→ **PROBLEM**
Transcribe the following entries letter for letter, without the pictures.
□ □ □ □ □ □ □
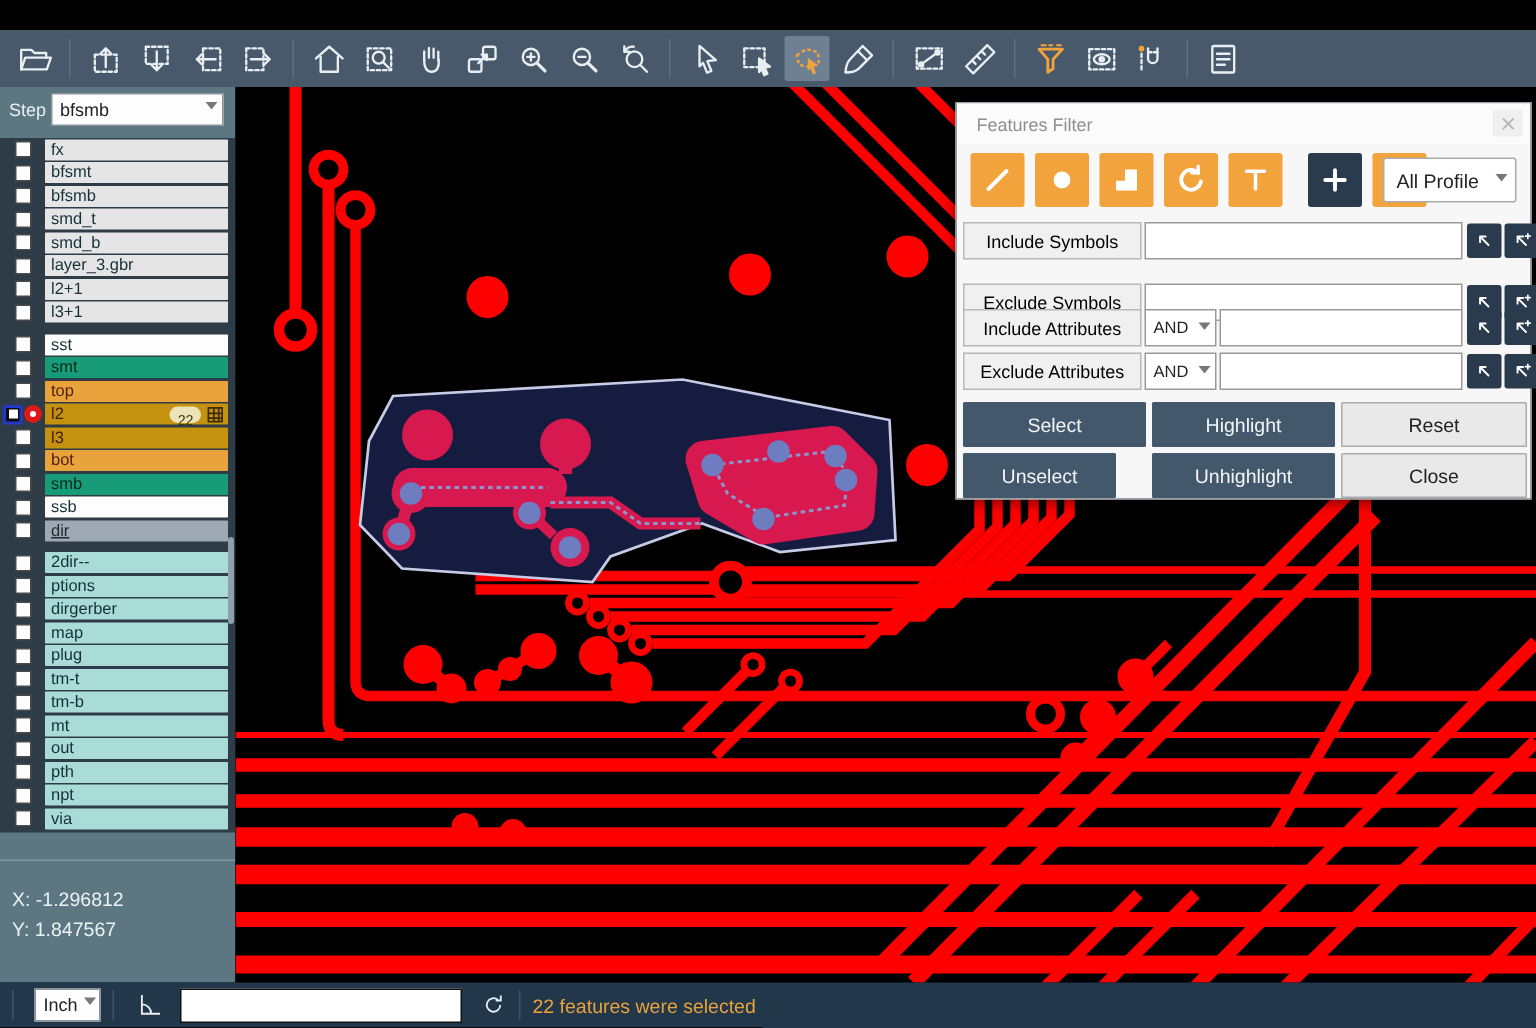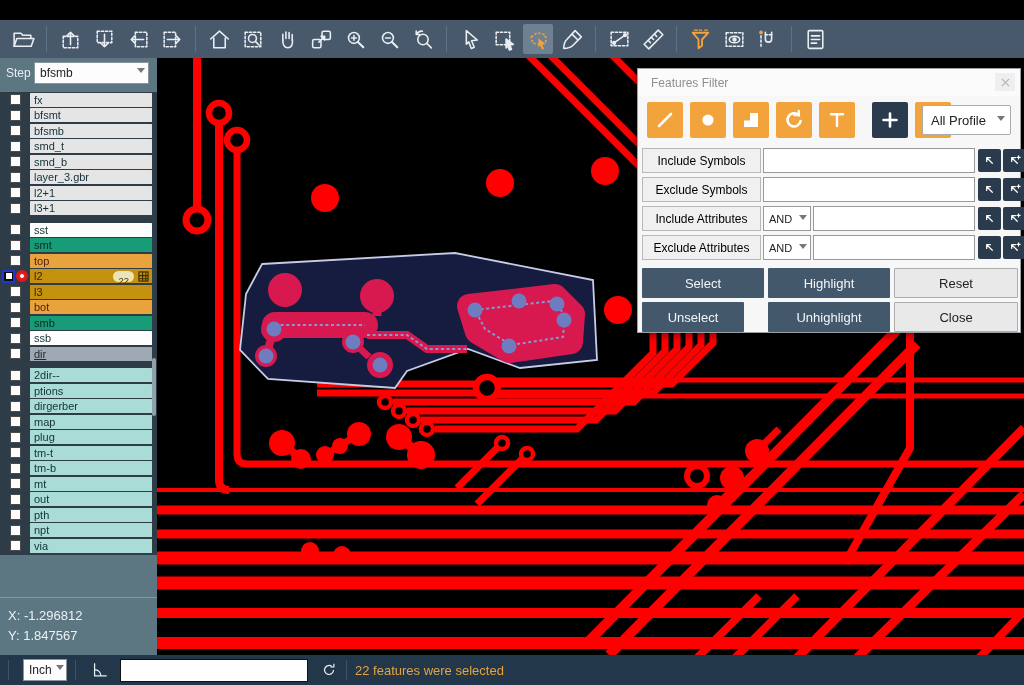--- a/index.html
+++ b/index.html
@@ -760,7 +760,7 @@
           </svg>
         </div>
     </div>
-    <div class="f-row" style="top:108px">
+    <div class="f-row" style="top:120px">
       <div class="f-label">Exclude Symbols</div>
       <div class="f-input wide"></div>
       <div class="arrow-btn a1">

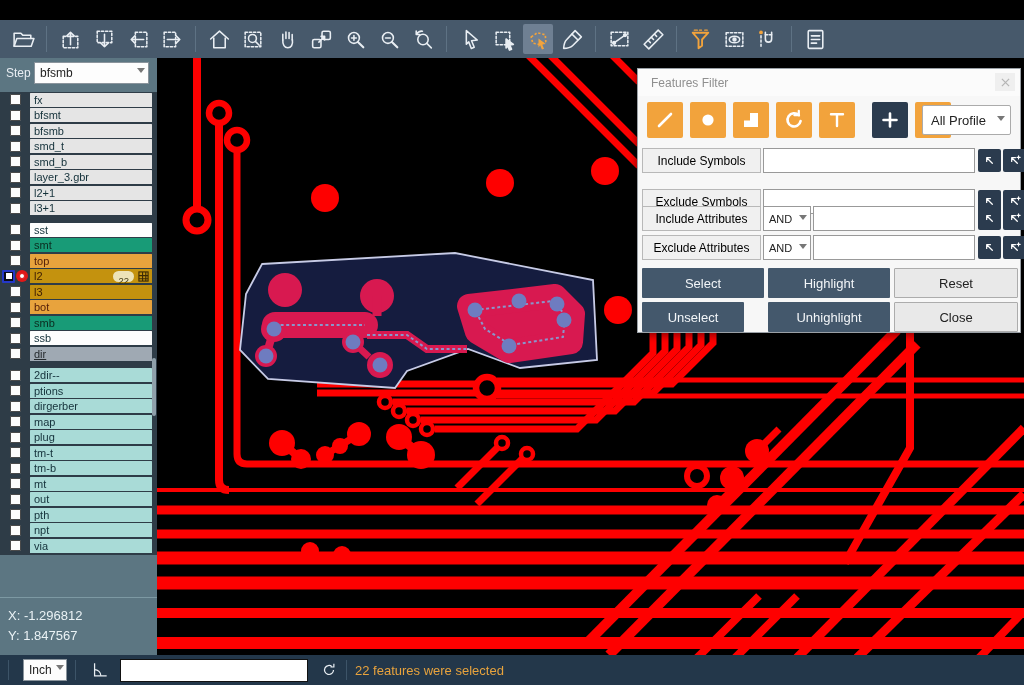--- a/index.html
+++ b/index.html
@@ -53,7 +53,7 @@
     padding:4px 5px; height:11px; line-height:11px; margin-right:4px; }
   .lay-grid { margin-right:3px; display:flex; }
   #side-scroll { position:absolute; right:1px; top:300px; width:4px; height:58px; background:#8FA0AA; border-radius:2px; }
-  #coords { position:absolute; left:0; top:539px; width:157px; border-top:1px solid #7D99A3; padding:8px 0 0 8px; }
+  #coords { position:absolute; left:0; top:515px; width:157px; border-top:1px solid #7D99A3; padding:16px 0 0 8px; }
   #coords div { color:#EAF2F5; font-size:13px; line-height:20px; }
 
   

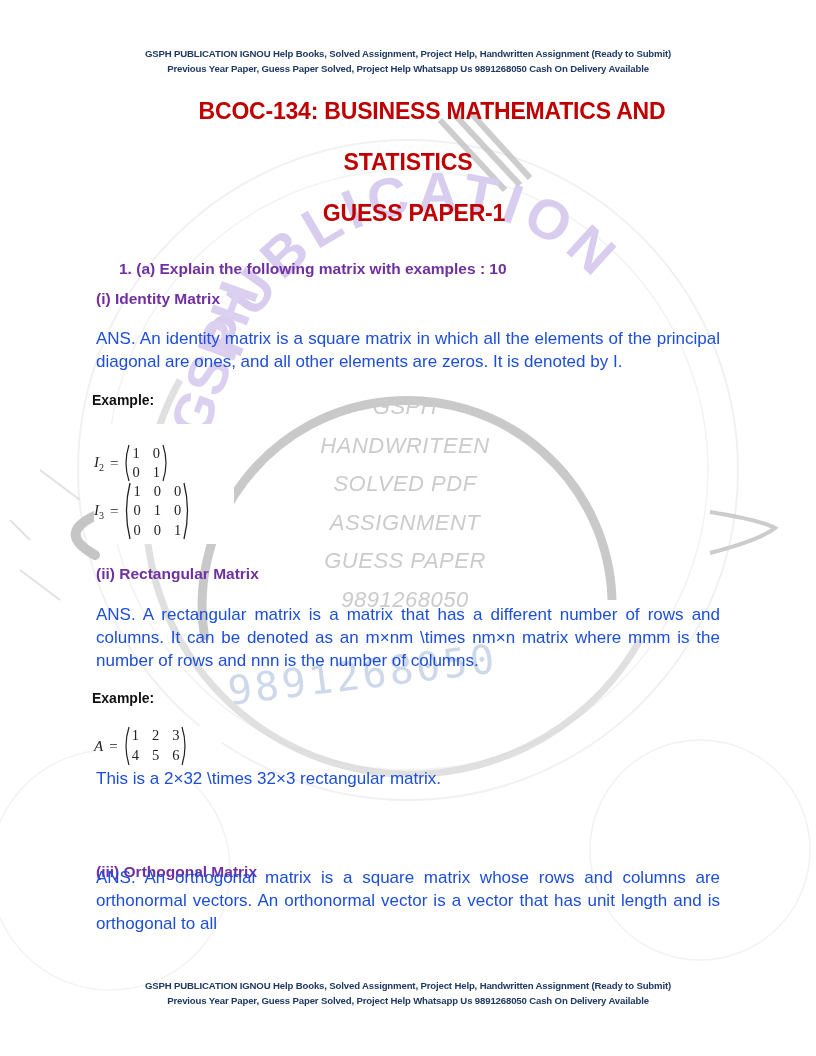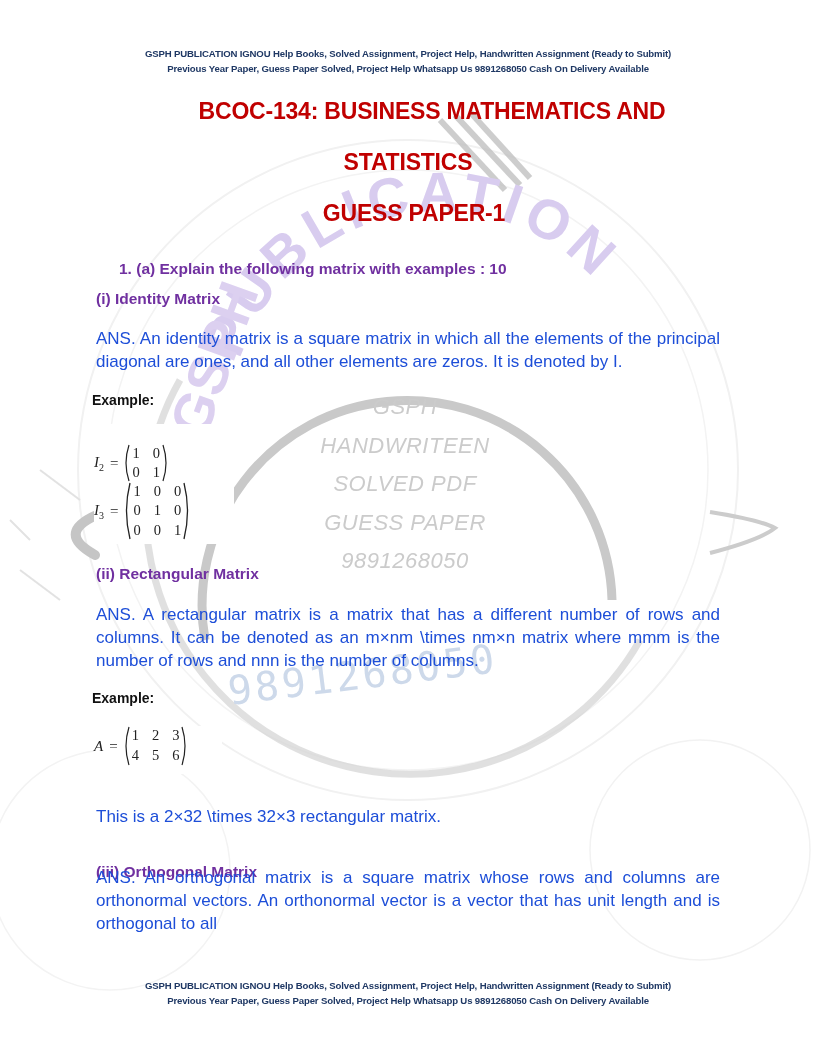--- a/index.html
+++ b/index.html
@@ -81,6 +81,7 @@
   <div>GSPH</div>
   <div>HANDWRITEEN</div>
   <div>SOLVED PDF</div>
+  <div>ASSIGNMENT</div>
   <div>GUESS PAPER</div>
   <div>9891268050</div>
 </div>

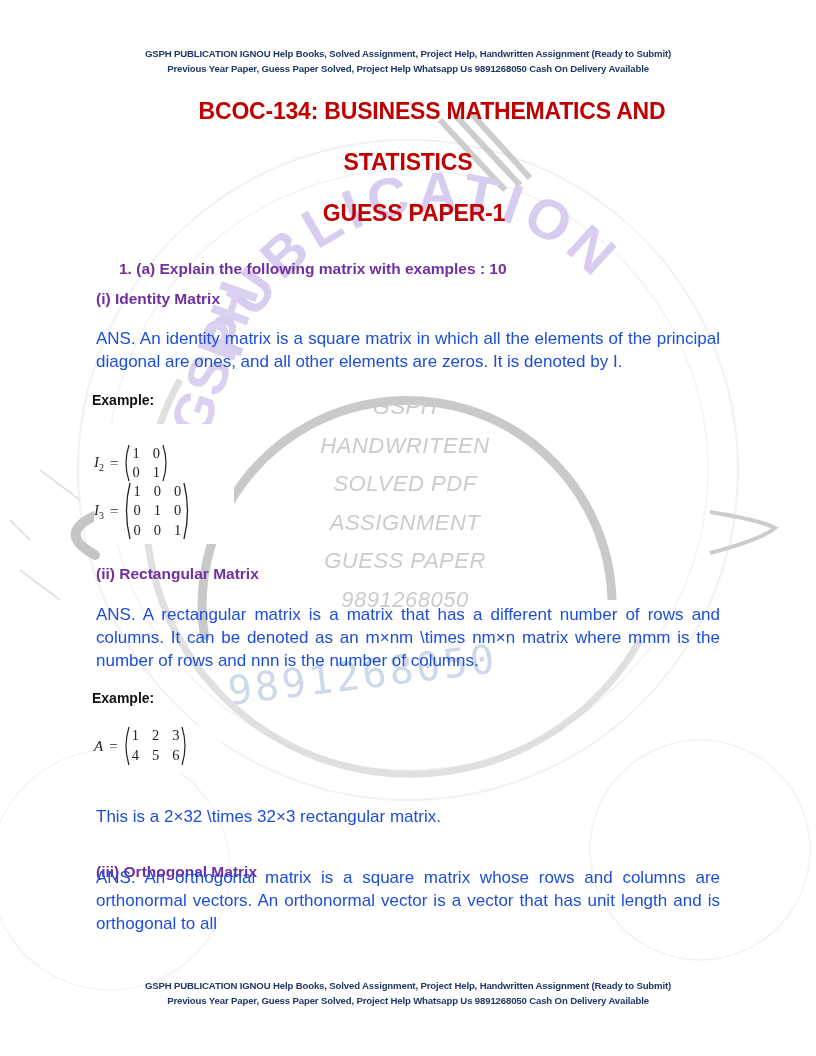--- a/index.html
+++ b/index.html
@@ -186,7 +186,7 @@
   </div>
 </div>
 
-<div class="para" style="top:805px;">This is a 2×32 \times 32×3 rectangular matrix.</div>
+<div class="para" style="top:767px;">This is a 2×32 \times 32×3 rectangular matrix.</div>
 
 <div class="q" style="top:863px;">(iii) Orthogonal Matrix</div>
 <div class="para" style="top:866px;">ANS. An orthogonal matrix is a square matrix whose rows and columns are orthonormal vectors. An orthonormal vector is a vector that has unit length and is orthogonal to all</div>

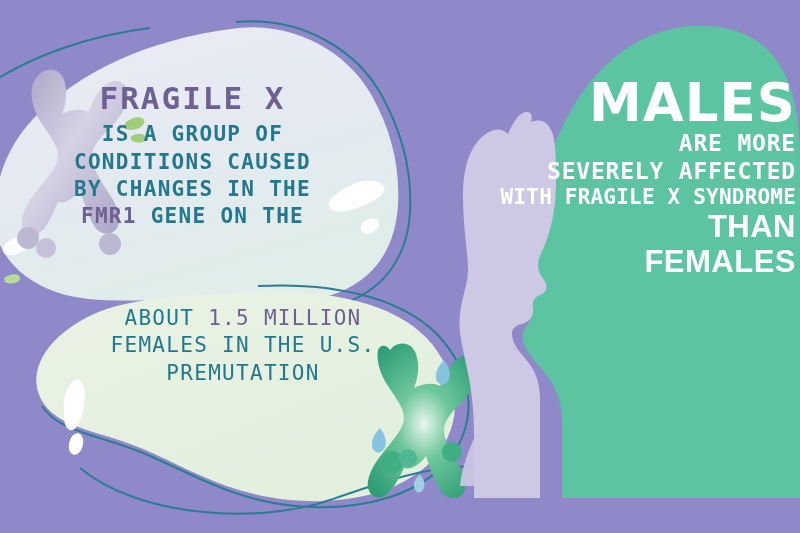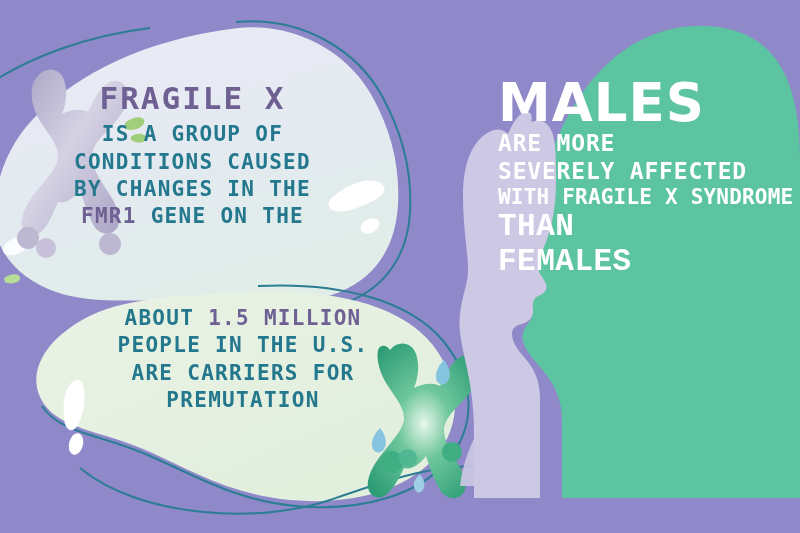--- a/index.html
+++ b/index.html
@@ -32,7 +32,7 @@
   }
   #block-carriers .ln .pp{color:#6f6094;}
 
-  #block-males{left:498px;top:76px;width:298px;text-align:left;color:#ffffff;}
+  #block-males{left:498px;top:76px;width:298px;text-align:right;color:#ffffff;}
   #block-males .big{
     display:block;font-family:"DejaVu Sans",sans-serif;
     font-size:53px;font-weight:700;letter-spacing:1px;line-height:1.02;

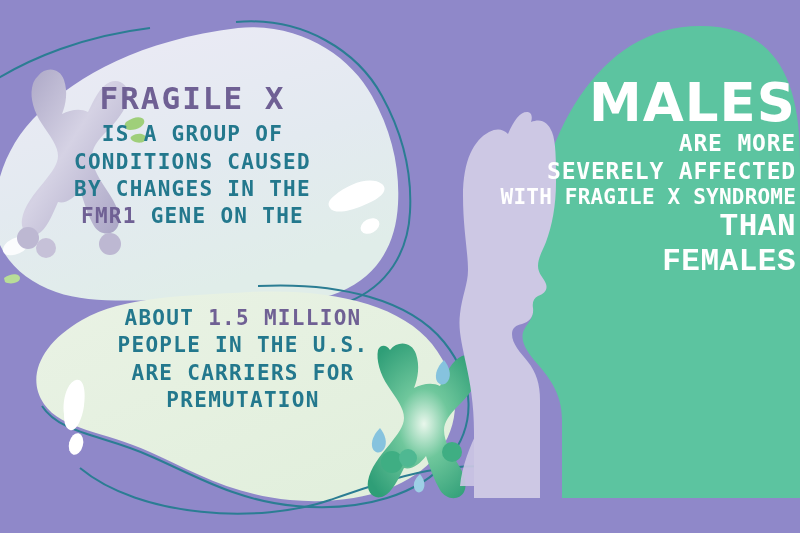--- a/index.html
+++ b/index.html
@@ -42,7 +42,7 @@
   }
   #block-males .med.tight{font-size:21px;letter-spacing:0.2px;}
   #block-males .big2{
-    display:block;font-family:Liberation Mono, monospace;
+    display:block;font-family:Liberation Sans, sans-serif;
     font-size:31px;font-weight:700;letter-spacing:0.5px;line-height:1.12;
   }
 </style>

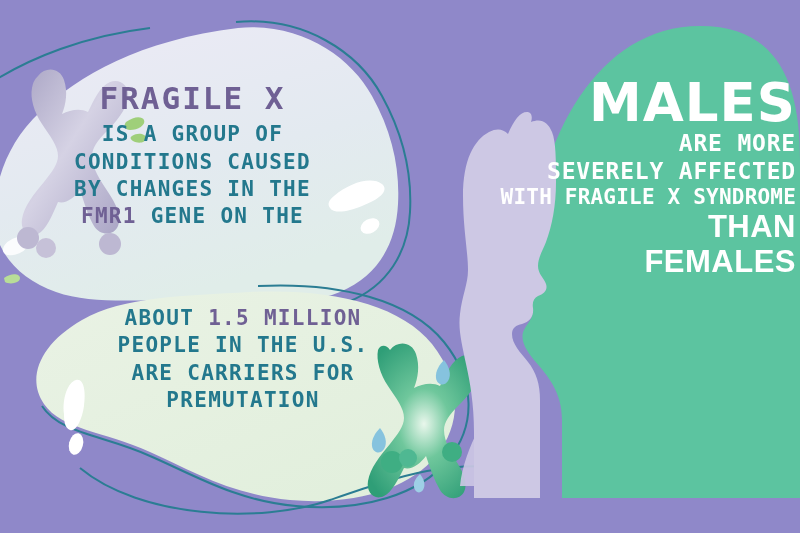--- a/index.html
+++ b/index.html
@@ -27,7 +27,7 @@
 
   #block-carriers{left:88px;top:305px;width:310px;}
   #block-carriers .ln{
-    display:block;font-size:21px;font-weight:700;letter-spacing:1.3px;
+    display:block;font-size:21px;font-weight:400;letter-spacing:1.3px;
     color:#23788d;
   }
   #block-carriers .ln .pp{color:#6f6094;}

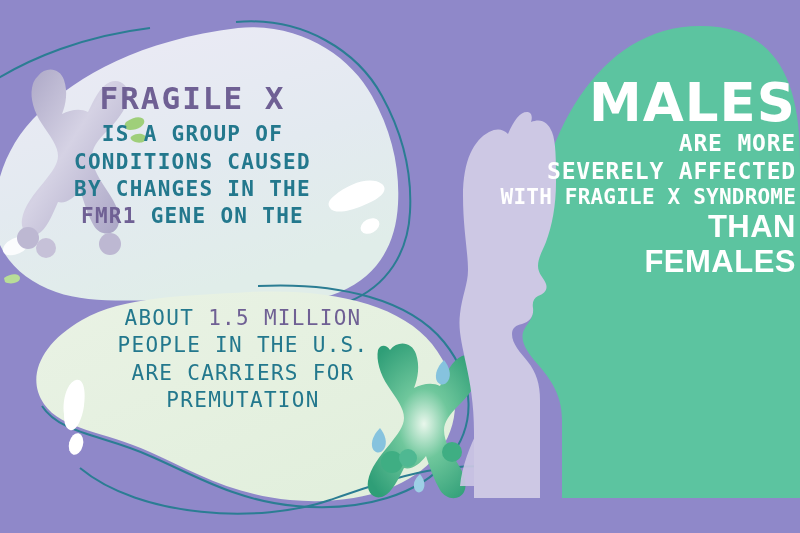--- a/index.html
+++ b/index.html
@@ -233,7 +233,7 @@
 
   <div class="txtblock" id="block-carriers">
     <span class="ln"><span>ABOUT </span><span class="pp">1.5 MILLION</span></span>
-    <span class="ln">PEOPLE IN THE U.S.</span>
+    <span class="ln">FEMALES IN THE U.S.</span>
     <span class="ln">ARE CARRIERS FOR</span>
     <span class="ln">PREMUTATION</span>
   </div>

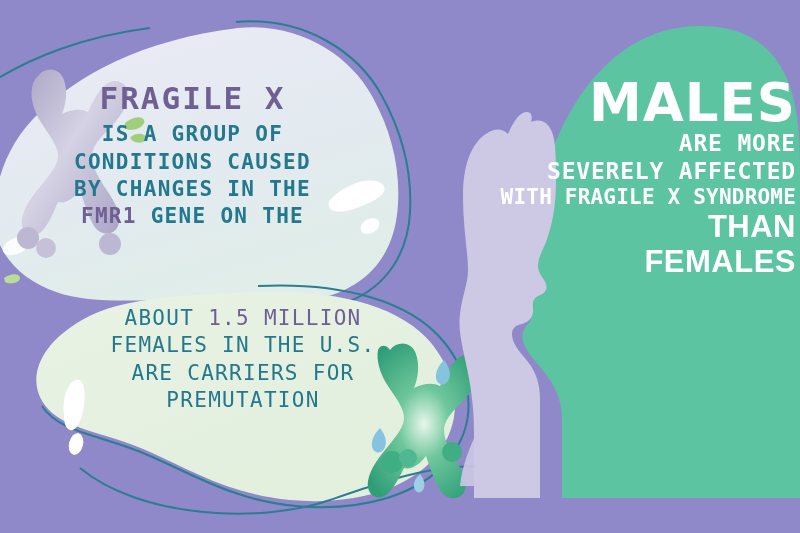--- a/index.html
+++ b/index.html
@@ -234,7 +234,6 @@
   <div class="txtblock" id="block-carriers">
     <span class="ln"><span>ABOUT </span><span class="pp">1.5 MILLION</span></span>
     <span class="ln">FEMALES IN THE U.S.</span>
-    <span class="ln">ARE CARRIERS FOR</span>
     <span class="ln">PREMUTATION</span>
   </div>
□ □ □ □ □ □ □
→ **RESULT OF THIS EXERCISE**
--- a/index.html
+++ b/index.html
@@ -760,7 +760,7 @@
           </svg>
         </div>
     </div>
-    <div class="f-row" style="top:108px">
+    <div class="f-row" style="top:120px">
       <div class="f-label">Exclude Symbols</div>
       <div class="f-input wide"></div>
       <div class="arrow-btn a1">

--- a/index.html
+++ b/index.html
@@ -53,7 +53,7 @@
     padding:4px 5px; height:11px; line-height:11px; margin-right:4px; }
   .lay-grid { margin-right:3px; display:flex; }
   #side-scroll { position:absolute; right:1px; top:300px; width:4px; height:58px; background:#8FA0AA; border-radius:2px; }
-  #coords { position:absolute; left:0; top:539px; width:157px; border-top:1px solid #7D99A3; padding:8px 0 0 8px; }
+  #coords { position:absolute; left:0; top:515px; width:157px; border-top:1px solid #7D99A3; padding:16px 0 0 8px; }
   #coords div { color:#EAF2F5; font-size:13px; line-height:20px; }
 
   

--- a/index.html
+++ b/index.html
@@ -81,6 +81,7 @@
   <div>GSPH</div>
   <div>HANDWRITEEN</div>
   <div>SOLVED PDF</div>
+  <div>ASSIGNMENT</div>
   <div>GUESS PAPER</div>
   <div>9891268050</div>
 </div>

--- a/index.html
+++ b/index.html
@@ -186,7 +186,7 @@
   </div>
 </div>
 
-<div class="para" style="top:805px;">This is a 2×32 \times 32×3 rectangular matrix.</div>
+<div class="para" style="top:767px;">This is a 2×32 \times 32×3 rectangular matrix.</div>
 
 <div class="q" style="top:863px;">(iii) Orthogonal Matrix</div>
 <div class="para" style="top:866px;">ANS. An orthogonal matrix is a square matrix whose rows and columns are orthonormal vectors. An orthonormal vector is a vector that has unit length and is orthogonal to all</div>

--- a/index.html
+++ b/index.html
@@ -32,7 +32,7 @@
   }
   #block-carriers .ln .pp{color:#6f6094;}
 
-  #block-males{left:498px;top:76px;width:298px;text-align:left;color:#ffffff;}
+  #block-males{left:498px;top:76px;width:298px;text-align:right;color:#ffffff;}
   #block-males .big{
     display:block;font-family:"DejaVu Sans",sans-serif;
     font-size:53px;font-weight:700;letter-spacing:1px;line-height:1.02;

--- a/index.html
+++ b/index.html
@@ -42,7 +42,7 @@
   }
   #block-males .med.tight{font-size:21px;letter-spacing:0.2px;}
   #block-males .big2{
-    display:block;font-family:Liberation Mono, monospace;
+    display:block;font-family:Liberation Sans, sans-serif;
     font-size:31px;font-weight:700;letter-spacing:0.5px;line-height:1.12;
   }
 </style>

--- a/index.html
+++ b/index.html
@@ -27,7 +27,7 @@
 
   #block-carriers{left:88px;top:305px;width:310px;}
   #block-carriers .ln{
-    display:block;font-size:21px;font-weight:700;letter-spacing:1.3px;
+    display:block;font-size:21px;font-weight:400;letter-spacing:1.3px;
     color:#23788d;
   }
   #block-carriers .ln .pp{color:#6f6094;}

--- a/index.html
+++ b/index.html
@@ -233,7 +233,7 @@
 
   <div class="txtblock" id="block-carriers">
     <span class="ln"><span>ABOUT </span><span class="pp">1.5 MILLION</span></span>
-    <span class="ln">PEOPLE IN THE U.S.</span>
+    <span class="ln">FEMALES IN THE U.S.</span>
     <span class="ln">ARE CARRIERS FOR</span>
     <span class="ln">PREMUTATION</span>
   </div>

--- a/index.html
+++ b/index.html
@@ -234,7 +234,6 @@
   <div class="txtblock" id="block-carriers">
     <span class="ln"><span>ABOUT </span><span class="pp">1.5 MILLION</span></span>
     <span class="ln">FEMALES IN THE U.S.</span>
-    <span class="ln">ARE CARRIERS FOR</span>
     <span class="ln">PREMUTATION</span>
   </div>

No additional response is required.